> _AIM OF THE TASK_: Each line from the one containing "row Antony: none" through the end of the data below is to be output verbatim, with no lines added or left out.

Before-and-after change records
■ ■ ■ ■ ■
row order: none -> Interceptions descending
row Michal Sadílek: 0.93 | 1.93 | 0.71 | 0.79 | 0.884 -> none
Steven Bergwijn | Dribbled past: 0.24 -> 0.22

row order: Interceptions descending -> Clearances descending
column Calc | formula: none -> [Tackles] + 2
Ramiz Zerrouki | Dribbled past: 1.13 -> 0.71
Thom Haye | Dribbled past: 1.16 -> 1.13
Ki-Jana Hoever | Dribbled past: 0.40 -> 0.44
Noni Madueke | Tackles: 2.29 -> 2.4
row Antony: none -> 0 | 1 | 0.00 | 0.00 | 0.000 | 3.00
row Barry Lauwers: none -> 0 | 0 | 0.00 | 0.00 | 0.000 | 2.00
■ ■ ■ ■ ■
> _FINAL ANSWER_:
row Antony: none -> 0 | 1 | 0.00 | 0.00 | 0.000 | 3.00
row Barry Lauwers: none -> 0 | 0 | 0.00 | 0.00 | 0.000 | 2.00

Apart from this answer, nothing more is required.